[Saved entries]
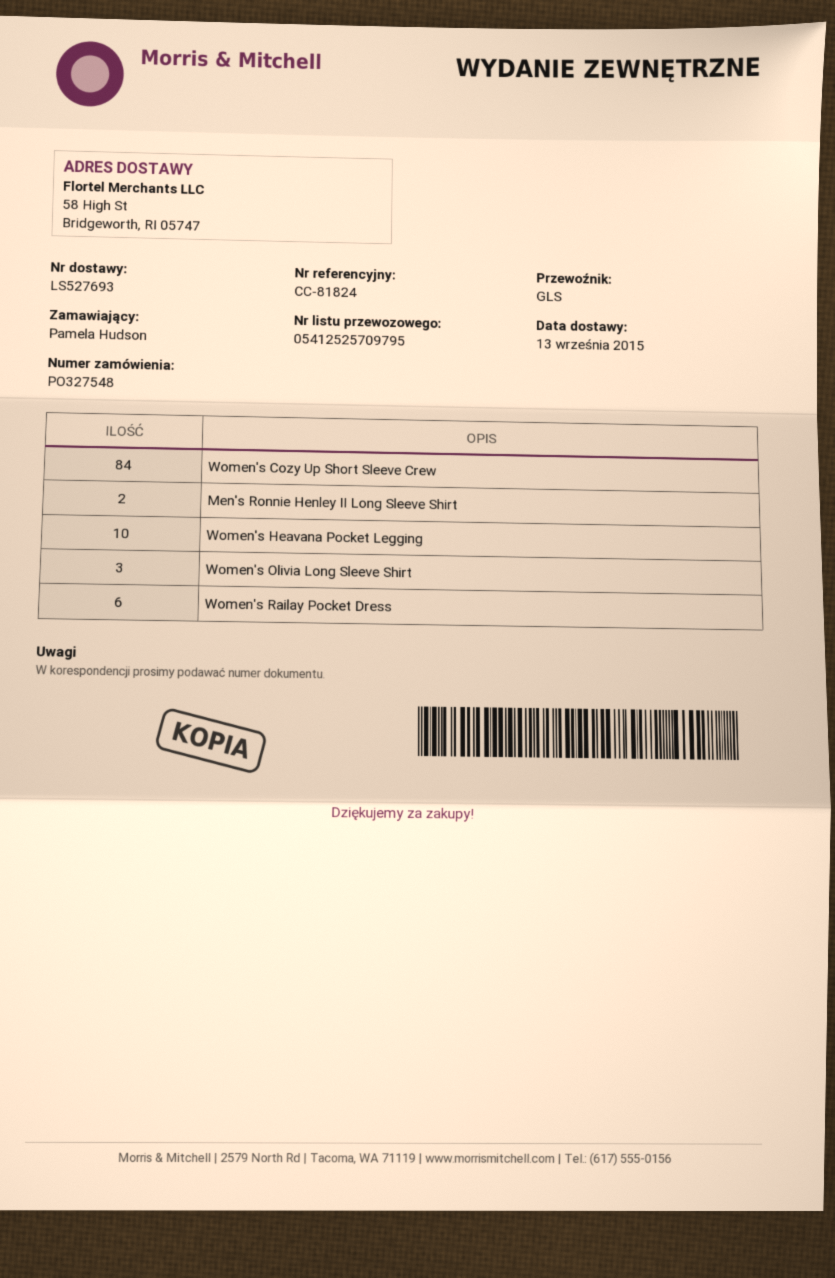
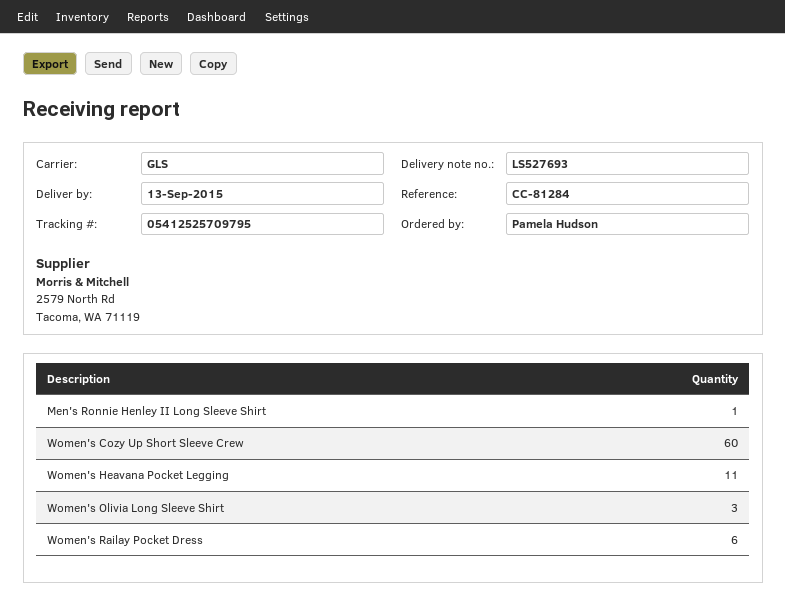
reference: CC-81824 -> CC-81284
Women's Cozy Up Short Sleeve Crew: 84 -> 60
Men's Ronnie Henley II Long Sleeve Shirt: 2 -> 1
Women's Heavana Pocket Legging: 10 -> 11

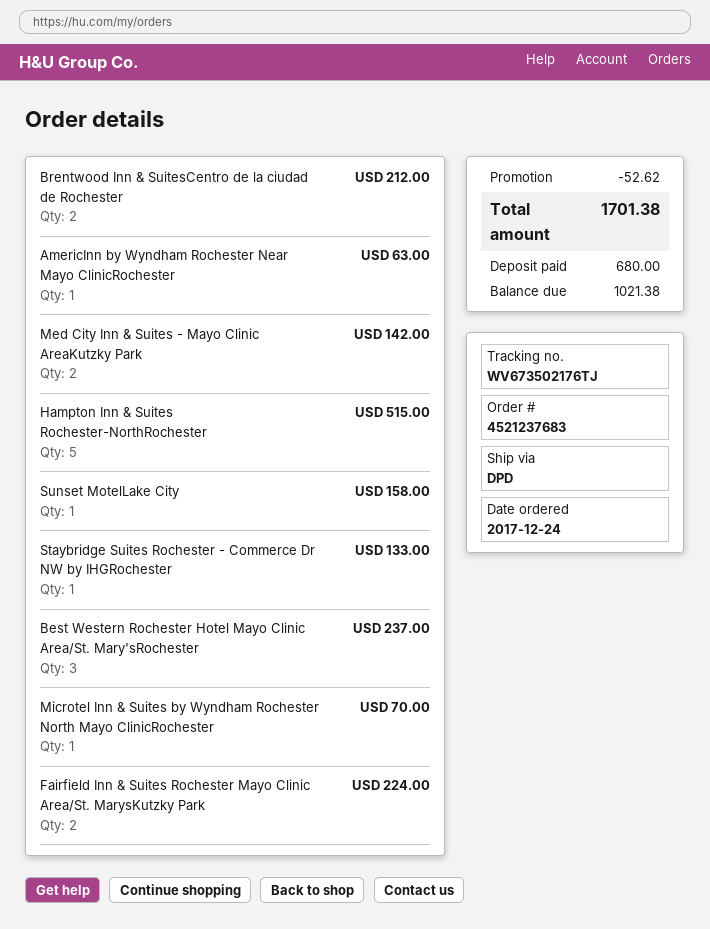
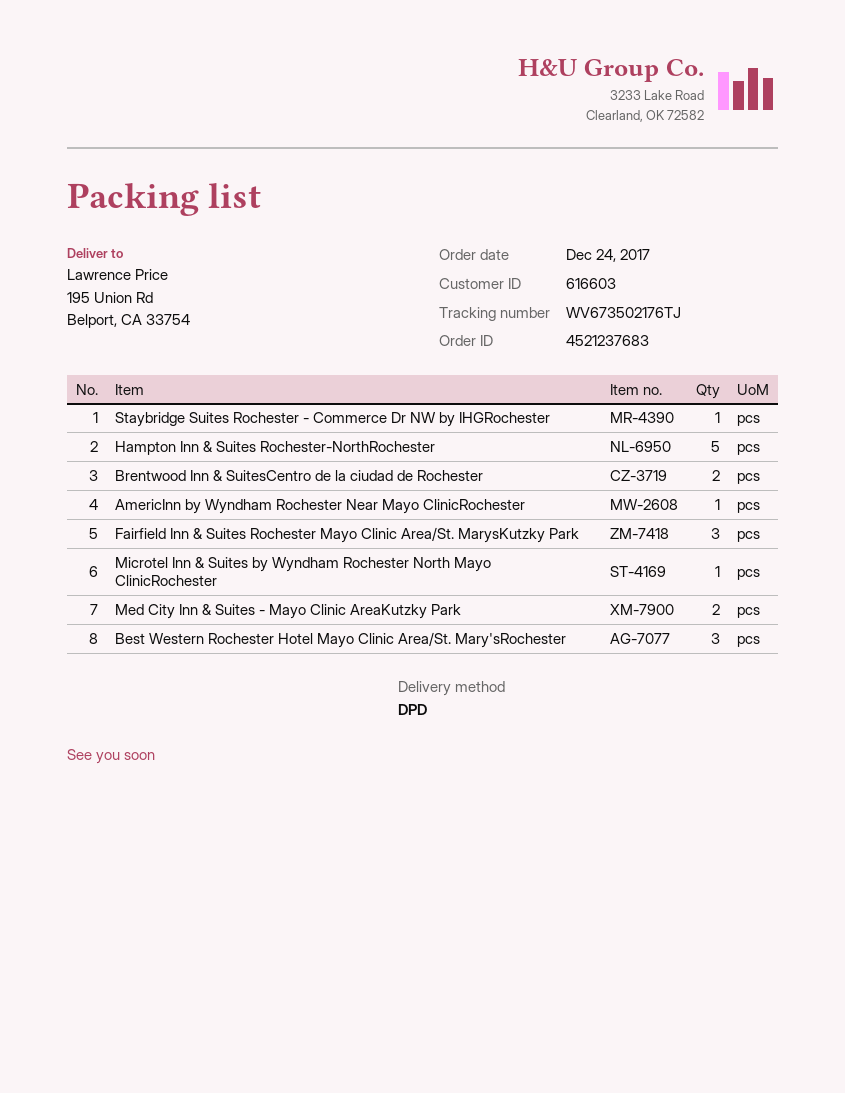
Sunset MotelLake City: 1 -> none
Fairfield Inn & Suites Rochester Mayo Clinic Area/St. MarysKutzky Park: 2 -> 3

◆ **Assignment**: Each entry gets copied exactly; the pictures stay out.

◆ **Your response**:
reference: CC-81824 -> CC-81284
Women's Cozy Up Short Sleeve Crew: 84 -> 60
Men's Ronnie Henley II Long Sleeve Shirt: 2 -> 1
Women's Heavana Pocket Legging: 10 -> 11

Sunset MotelLake City: 1 -> none
Fairfield Inn & Suites Rochester Mayo Clinic Area/St. MarysKutzky Park: 2 -> 3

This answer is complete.